Preparation for college can never start too early for many Chinese parents. But how do you do that without overwhelming students with homework or extra classes?

We asked PrepBeijing!’s Dr. Jenny Wang Hayward to tell us what parents should do to give their kids an early start. She came up with 2 fun ways to help “fill in their college applications” early:

1. Throw them out of the house!

…or something like it. The idea comes from Sir Richard Branson’s near-apocryphal tale of being kicked out of the car by his mother at age 4 and being told to make his own way home.

Hänsel_und_Gretel

Source: Wikipedia Commons

Dr. Hayward has something slightly less risky in mind.

Now, I’m not advocating doing something this drastic, but I do encourage parents to regularly take their children to a safe place (e.g., a bookstore or library) and ask them to approach strangers and ask them a question and start a conversation. You could start off with something very simple, like asking for the time or directions to the nearest subway stop. … The goal is for the child to start to feel comfortable approaching and talking to all sorts of people. Teach them to look people in the eye, to speak clearly, be friendly and polite, and to use confident body language.

We think that last part about looking people in the eye, speaking clearly, and using confidently body language is especially important. Dr. Hayward gives the following reasons why:

I see too many Chinese tweens and teenagers that are so painfully awkward when you meet with them in person; they can’t carry on a conversation if their lives depended on it and they can’t bear looking you in the eye. It comes off as disrespectful and rude. And, yet, these same children as incredibly smart, witty, and polite in their texts and emails. Don’t let that happen to your kid! Throw them out into the world!

2) Let them plan your next vacation

Tell your child that he or she can plan the next vacation, but they must a) work within a budget that you specify, b) consider not only their own interests, but also those of parents and siblings, and c) cannot simply sign you all up for a guided tour group.

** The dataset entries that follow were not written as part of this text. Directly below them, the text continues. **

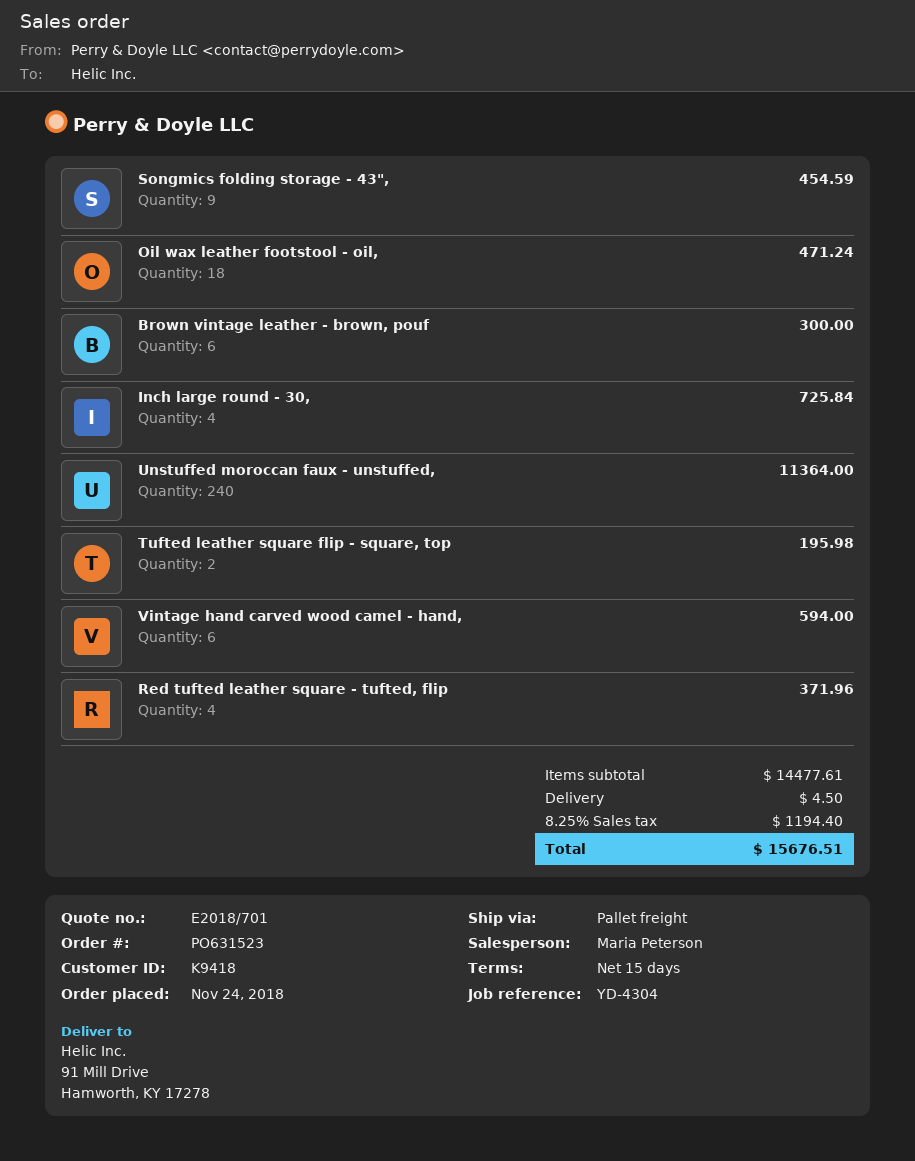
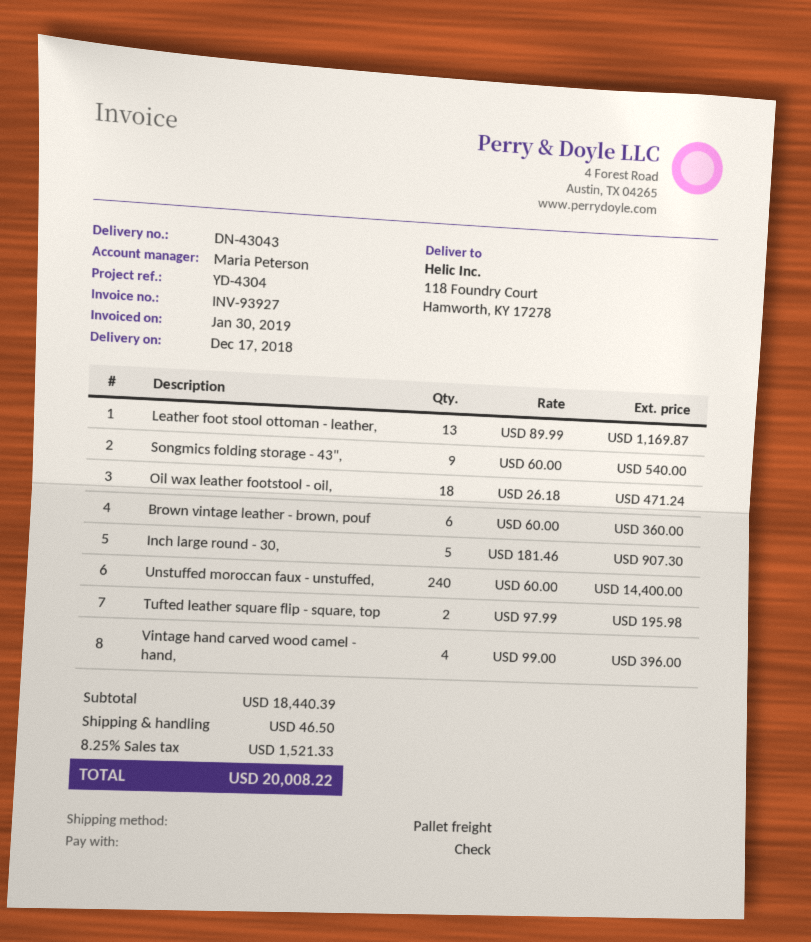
ship to: 91 Mill Drive, Hamworth, KY 17278 -> 118 Foundry Court, Hamworth, KY 17278
Songmics folding storage - 43",: 9 for 454.59 -> 9 for 540.00
Brown vintage leather - brown, pouf: 6 for 300.00 -> 6 for 360.00
Inch large round - 30,: 4 for 725.84 -> 5 for 907.30
Unstuffed moroccan faux - unstuffed,: 240 for 11364.00 -> 240 for 14400.00
Vintage hand carved wood camel - hand,: 6 for 594.00 -> 4 for 396.00
Red tufted leather square - tufted, flip: 4 for 371.96 -> none
Leather foot stool ottoman - leather,: none -> 13 for 1169.87
subtotal: 14477.61 -> 18440.39
shipping: 4.50 -> 46.50
tax: 8.25% = 1194.40 -> 8.25% = 1521.33
total: 15676.51 -> 20008.22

This is not just a great way to counteract many Chinese parents’ tendency to ‘over plan’ their kids lives, but also to teach kids how to manage time and money, something they’ll have to do when they go to school abroad. Among other things, this exercise gives kids an opportunity to take risks, perhaps experience and recover from some failures along the way.

Dr. Hayward explains each of the 3 guidelines for this exercise in detail over at PrepBeijing!

Soft Skills Need Early Start Too

 

Chinese parents worry that their kids will fall behind if they’re not enrolled in extra classes, but other skill sets – ones that can’t be taught in school, are equally important from an early age.

…soft skills, such as empathy, leadership, and conflict resolution… are best taught from an early age. … This type of preparation for college (and, indeed, life in general) needs to start in middle school, at the latest.

Nurturing soft skills, having meaningful life experiences, and discovering genuine passions are especially important for Chinese applicant to top US or UK schools. Why? Well, let’s just say that nearly all Chinese applicants approach these schools with almost perfect school grades and standardized test scores. Taking and excelling in exams can be considered a national sport in China. That, and the unfortunate, if not totally unjustified, Chinese reputation for cheating in exams and even essay writing have made many admissions officers wary of the Chinese applicant.

How do you get past that? Again, I think the ‘secret’ is in building up your child’s soft skills and making them authentic, charming, and interesting individuals who interview well, develop deep relationships with adults (for recommendation letters), and have genuine long-held passions that can be demonstrated with achievements and experiences going back to at least middle school.